Records section start
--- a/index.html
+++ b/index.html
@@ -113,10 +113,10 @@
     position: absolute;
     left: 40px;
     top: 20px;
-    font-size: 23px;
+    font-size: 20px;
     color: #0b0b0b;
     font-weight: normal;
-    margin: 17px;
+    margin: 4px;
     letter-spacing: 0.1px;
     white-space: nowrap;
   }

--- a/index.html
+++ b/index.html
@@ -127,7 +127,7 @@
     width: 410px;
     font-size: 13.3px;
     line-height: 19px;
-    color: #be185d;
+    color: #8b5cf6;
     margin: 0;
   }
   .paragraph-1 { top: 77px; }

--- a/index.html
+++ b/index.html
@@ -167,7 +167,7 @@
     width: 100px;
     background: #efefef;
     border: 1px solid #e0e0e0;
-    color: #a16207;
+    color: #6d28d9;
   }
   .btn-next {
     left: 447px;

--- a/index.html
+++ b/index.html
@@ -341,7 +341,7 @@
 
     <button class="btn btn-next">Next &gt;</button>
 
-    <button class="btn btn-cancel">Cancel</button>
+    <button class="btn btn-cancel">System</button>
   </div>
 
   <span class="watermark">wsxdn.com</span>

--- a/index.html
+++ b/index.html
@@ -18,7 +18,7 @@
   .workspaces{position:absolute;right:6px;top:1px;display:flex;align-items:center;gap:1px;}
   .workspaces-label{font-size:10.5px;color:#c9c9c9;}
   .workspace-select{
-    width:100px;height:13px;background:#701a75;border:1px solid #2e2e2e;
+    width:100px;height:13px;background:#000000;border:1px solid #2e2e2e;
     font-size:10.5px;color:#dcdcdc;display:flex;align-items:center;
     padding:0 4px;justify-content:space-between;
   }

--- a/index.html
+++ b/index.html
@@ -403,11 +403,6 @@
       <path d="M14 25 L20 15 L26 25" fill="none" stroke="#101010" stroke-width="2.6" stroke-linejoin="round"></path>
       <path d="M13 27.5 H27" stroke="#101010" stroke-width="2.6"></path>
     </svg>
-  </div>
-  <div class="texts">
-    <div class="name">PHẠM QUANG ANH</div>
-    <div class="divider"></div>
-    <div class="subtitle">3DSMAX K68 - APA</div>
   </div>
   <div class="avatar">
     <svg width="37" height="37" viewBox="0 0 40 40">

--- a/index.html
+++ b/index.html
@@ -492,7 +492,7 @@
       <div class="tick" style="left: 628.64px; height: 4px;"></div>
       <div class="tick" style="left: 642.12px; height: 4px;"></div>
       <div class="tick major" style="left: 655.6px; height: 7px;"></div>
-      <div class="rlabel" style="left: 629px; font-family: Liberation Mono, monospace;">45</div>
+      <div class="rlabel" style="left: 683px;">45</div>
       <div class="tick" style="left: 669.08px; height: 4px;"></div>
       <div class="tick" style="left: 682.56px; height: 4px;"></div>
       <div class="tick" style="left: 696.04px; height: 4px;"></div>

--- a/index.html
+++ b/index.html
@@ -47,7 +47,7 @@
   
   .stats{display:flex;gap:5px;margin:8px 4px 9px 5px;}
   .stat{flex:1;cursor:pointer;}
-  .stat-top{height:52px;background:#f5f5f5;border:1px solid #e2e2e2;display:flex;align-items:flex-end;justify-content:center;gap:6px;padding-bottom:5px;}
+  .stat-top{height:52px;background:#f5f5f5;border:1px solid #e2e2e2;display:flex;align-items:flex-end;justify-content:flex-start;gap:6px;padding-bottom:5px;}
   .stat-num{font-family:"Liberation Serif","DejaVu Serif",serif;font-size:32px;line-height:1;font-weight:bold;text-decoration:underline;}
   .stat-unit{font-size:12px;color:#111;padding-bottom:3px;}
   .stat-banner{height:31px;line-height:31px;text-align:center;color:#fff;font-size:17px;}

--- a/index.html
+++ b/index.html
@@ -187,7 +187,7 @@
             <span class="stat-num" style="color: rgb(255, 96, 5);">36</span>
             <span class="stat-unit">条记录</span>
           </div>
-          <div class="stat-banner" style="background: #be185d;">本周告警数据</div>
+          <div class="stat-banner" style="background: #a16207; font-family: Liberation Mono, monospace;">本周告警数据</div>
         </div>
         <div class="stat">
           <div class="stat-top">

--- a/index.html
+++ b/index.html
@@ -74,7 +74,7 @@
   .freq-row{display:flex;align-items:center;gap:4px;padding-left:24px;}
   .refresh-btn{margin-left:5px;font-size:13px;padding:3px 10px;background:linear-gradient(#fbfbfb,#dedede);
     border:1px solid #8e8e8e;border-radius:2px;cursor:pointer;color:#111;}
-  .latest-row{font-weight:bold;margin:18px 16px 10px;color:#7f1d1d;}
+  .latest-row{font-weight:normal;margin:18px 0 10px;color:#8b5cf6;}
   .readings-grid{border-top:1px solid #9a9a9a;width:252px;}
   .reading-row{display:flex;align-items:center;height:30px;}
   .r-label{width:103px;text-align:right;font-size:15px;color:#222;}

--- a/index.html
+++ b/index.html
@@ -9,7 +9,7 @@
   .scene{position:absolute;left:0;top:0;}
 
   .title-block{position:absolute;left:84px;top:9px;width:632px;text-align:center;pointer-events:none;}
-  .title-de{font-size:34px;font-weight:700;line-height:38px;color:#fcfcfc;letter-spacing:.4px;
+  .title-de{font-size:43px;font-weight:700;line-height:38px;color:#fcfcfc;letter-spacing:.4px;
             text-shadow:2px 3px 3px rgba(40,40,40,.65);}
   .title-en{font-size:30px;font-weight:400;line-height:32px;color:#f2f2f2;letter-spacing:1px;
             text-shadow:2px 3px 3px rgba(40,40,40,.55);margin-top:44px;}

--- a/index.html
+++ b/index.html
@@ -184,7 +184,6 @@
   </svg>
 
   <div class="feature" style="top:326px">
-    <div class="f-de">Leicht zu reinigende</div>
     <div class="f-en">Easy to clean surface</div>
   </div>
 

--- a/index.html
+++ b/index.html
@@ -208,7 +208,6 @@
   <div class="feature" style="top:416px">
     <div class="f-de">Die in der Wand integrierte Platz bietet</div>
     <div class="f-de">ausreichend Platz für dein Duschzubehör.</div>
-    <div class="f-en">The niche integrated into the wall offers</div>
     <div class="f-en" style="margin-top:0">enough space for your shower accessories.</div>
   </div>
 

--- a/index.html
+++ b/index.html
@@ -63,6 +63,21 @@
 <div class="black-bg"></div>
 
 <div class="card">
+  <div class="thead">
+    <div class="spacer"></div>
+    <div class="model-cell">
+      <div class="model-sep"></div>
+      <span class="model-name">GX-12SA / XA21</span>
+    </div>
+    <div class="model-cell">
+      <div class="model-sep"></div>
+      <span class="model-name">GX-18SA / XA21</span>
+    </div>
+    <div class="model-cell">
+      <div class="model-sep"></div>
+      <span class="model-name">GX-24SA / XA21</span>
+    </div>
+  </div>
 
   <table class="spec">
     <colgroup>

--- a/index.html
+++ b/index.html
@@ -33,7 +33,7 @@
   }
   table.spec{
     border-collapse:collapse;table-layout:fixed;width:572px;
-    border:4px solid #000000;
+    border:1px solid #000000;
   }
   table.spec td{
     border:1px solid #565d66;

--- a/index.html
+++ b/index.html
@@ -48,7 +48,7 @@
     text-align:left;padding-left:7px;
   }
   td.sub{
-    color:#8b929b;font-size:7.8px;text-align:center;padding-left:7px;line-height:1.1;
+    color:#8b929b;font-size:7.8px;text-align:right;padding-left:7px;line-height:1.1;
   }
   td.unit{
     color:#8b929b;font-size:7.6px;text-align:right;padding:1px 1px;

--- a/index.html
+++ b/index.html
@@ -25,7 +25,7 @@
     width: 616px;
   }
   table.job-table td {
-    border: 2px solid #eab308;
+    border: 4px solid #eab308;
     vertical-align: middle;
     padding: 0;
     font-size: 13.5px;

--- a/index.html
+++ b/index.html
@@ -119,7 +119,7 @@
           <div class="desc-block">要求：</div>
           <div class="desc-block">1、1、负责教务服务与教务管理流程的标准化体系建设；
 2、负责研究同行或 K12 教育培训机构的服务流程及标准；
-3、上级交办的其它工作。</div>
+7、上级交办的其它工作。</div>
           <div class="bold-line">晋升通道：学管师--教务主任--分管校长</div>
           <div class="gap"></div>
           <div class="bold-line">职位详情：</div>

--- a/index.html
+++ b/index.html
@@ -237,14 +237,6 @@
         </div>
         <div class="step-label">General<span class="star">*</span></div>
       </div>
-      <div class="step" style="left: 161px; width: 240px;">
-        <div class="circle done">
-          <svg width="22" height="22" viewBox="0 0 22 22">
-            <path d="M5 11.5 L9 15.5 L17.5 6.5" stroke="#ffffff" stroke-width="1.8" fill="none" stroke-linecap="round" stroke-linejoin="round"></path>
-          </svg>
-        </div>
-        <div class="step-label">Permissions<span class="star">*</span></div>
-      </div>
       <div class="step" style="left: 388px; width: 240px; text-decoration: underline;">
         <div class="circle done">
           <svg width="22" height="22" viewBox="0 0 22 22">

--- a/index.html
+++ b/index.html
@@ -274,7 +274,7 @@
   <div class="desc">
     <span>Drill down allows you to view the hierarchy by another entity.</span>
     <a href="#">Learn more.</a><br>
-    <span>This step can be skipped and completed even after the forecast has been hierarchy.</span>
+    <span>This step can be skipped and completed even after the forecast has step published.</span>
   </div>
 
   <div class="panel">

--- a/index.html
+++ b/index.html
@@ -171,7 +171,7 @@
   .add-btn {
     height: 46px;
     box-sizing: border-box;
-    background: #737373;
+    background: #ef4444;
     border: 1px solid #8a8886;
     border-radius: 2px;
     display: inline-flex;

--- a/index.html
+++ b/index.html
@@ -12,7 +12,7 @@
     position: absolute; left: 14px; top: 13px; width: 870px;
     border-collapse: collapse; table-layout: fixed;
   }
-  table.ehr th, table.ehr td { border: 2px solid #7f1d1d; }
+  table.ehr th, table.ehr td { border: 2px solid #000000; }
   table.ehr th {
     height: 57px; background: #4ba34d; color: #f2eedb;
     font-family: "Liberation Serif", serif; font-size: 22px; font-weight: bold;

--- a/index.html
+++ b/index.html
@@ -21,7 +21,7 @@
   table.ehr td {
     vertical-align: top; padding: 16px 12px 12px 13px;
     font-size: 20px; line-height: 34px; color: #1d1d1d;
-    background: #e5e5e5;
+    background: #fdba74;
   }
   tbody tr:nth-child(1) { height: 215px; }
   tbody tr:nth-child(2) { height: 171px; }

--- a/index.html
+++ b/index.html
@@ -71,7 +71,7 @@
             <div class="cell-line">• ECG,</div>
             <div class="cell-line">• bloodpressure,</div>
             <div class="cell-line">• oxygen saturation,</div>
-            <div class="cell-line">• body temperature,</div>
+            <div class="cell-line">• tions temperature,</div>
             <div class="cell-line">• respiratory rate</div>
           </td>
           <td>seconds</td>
Records section end
Look above for the line that contains "-208,7 +208,6 @@". Starting there, transcribe every line exactly until you have copied the line that contains "border-collapse:collapse;table-layout:fixed;width:572px;".

Result —
@@ -208,7 +208,6 @@
   <div class="feature" style="top:416px">
     <div class="f-de">Die in der Wand integrierte Platz bietet</div>
     <div class="f-de">ausreichend Platz für dein Duschzubehör.</div>
-    <div class="f-en">The niche integrated into the wall offers</div>
     <div class="f-en" style="margin-top:0">enough space for your shower accessories.</div>
   </div>
 

--- a/index.html
+++ b/index.html
@@ -63,6 +63,21 @@
 <div class="black-bg"></div>
 
 <div class="card">
+  <div class="thead">
+    <div class="spacer"></div>
+    <div class="model-cell">
+      <div class="model-sep"></div>
+      <span class="model-name">GX-12SA / XA21</span>
+    </div>
+    <div class="model-cell">
+      <div class="model-sep"></div>
+      <span class="model-name">GX-18SA / XA21</span>
+    </div>
+    <div class="model-cell">
+      <div class="model-sep"></div>
+      <span class="model-name">GX-24SA / XA21</span>
+    </div>
+  </div>
 
   <table class="spec">
     <colgroup>

--- a/index.html
+++ b/index.html
@@ -33,7 +33,7 @@
   }
   table.spec{
     border-collapse:collapse;table-layout:fixed;width:572px;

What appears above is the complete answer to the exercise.